● TASK DIRECTIONS
Every line below that contains "opacity" is to be copied.

● PROVIDED RECORDS
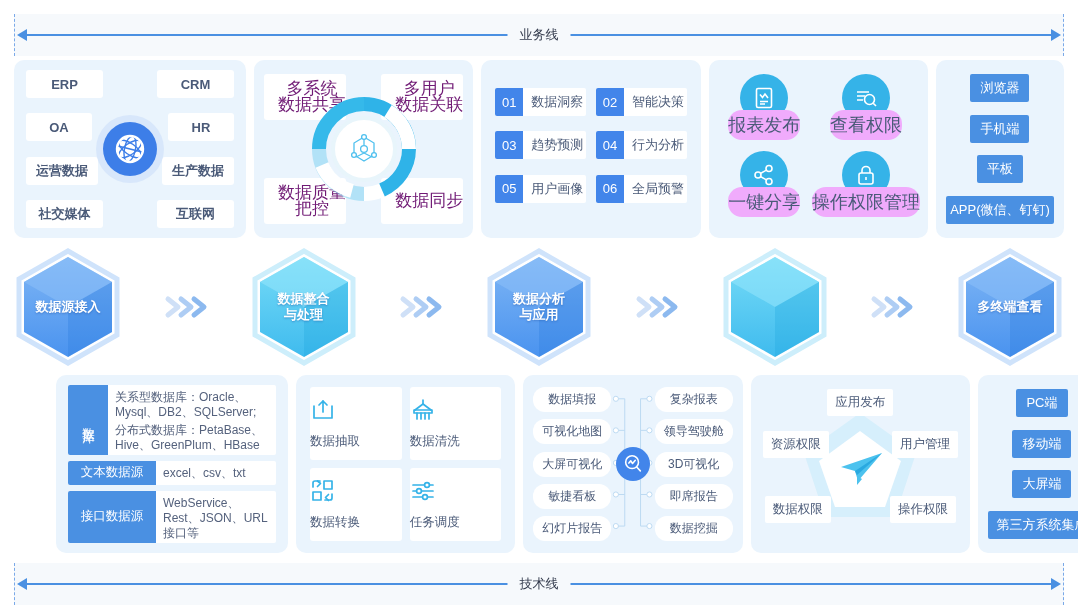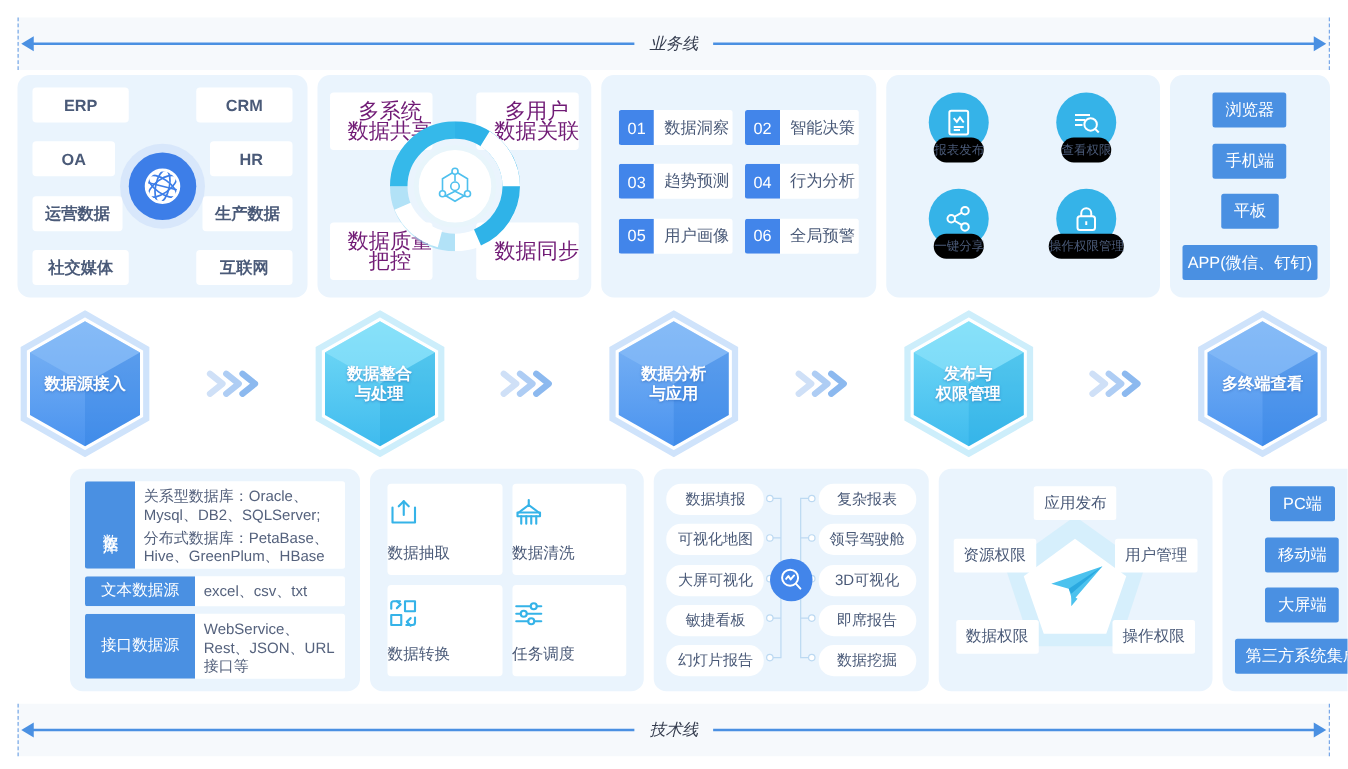--- a/index.html
+++ b/index.html
@@ -59,21 +59,20 @@
   .axis-label {
     position: absolute;
     top: 50%;
     left: 50%;
     transform: translate(-50%, -50%);
     background: #f6f9fc;
     padding: 0 12px;
     font-size: 13px;
     color: #333b4d;
     white-space: nowrap;
-    font-style: italic;
   }
 
   
   .row {
     position: absolute;
     left: 14px;
     width: 1050px;
     display: flex;
     gap: 8px;
   }
@@ -206,24 +205,24 @@
   }
   .pub-circle {
     width: 48px; height: 48px;
     border-radius: 50%;
     background: #35b3e8;
     display: flex; align-items: center; justify-content: center;
     margin-top: 2px;
   }
   .pub-label {
     margin-top: -12px;
-    background: #000000;
+    background: #f0abfc;
     border-radius: 14px;
     padding: 3px 0;
-    font-size: 10px;
+    font-size: 18px;
     color: #4a5a78;
     white-space: nowrap;
     position: relative;
     z-index: 2;
   }
 
   
   .term-wrap {
     position: absolute;
     inset: 14px 10px;
@@ -581,22 +580,20 @@
     </div>
   </div>
 
   <div class="hex-unit">
     <svg width="108" height="118" viewBox="0 0 108 118">
       <polygon points="54,3 103,31 103,87 54,115 5,87 5,31" fill="none" stroke="#cdeefb" stroke-width="5"></polygon>
       <polygon points="54,9 98,34 98,84 54,109 10,84 10,34" fill="url(#gA2)"></polygon>
       <polygon points="54,9 98,34 54,59 10,34" fill="#96e6fb" opacity=".55"></polygon>
       <polygon points="54,59 98,34 98,84 54,109" fill="#1fa4dd" opacity=".30"></polygon>
     </svg>
-    <div class="hex-label" style="white-space:pre-line">发布与
-权限管理</div>
   </div>
 
   <div class="hex-gap">
     <div class="chev">
       <svg width="46" height="26" viewBox="0 0 46 26" fill="none" stroke-width="5" stroke-linecap="round" stroke-linejoin="round">
         <polyline points="5,5 15,13 5,21" stroke="#cfe0f7"></polyline>
         <polyline points="18,5 28,13 18,21" stroke="#aecdf4"></polyline>
         <polyline points="31,5 41,13 31,21" stroke="#8cb9ef"></polyline>
       </svg>
     </div>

● EXERCISE RESPONSE
       <polygon points="54,9 98,34 54,59 10,34" fill="#96e6fb" opacity=".55"></polygon>
       <polygon points="54,59 98,34 98,84 54,109" fill="#1fa4dd" opacity=".30"></polygon>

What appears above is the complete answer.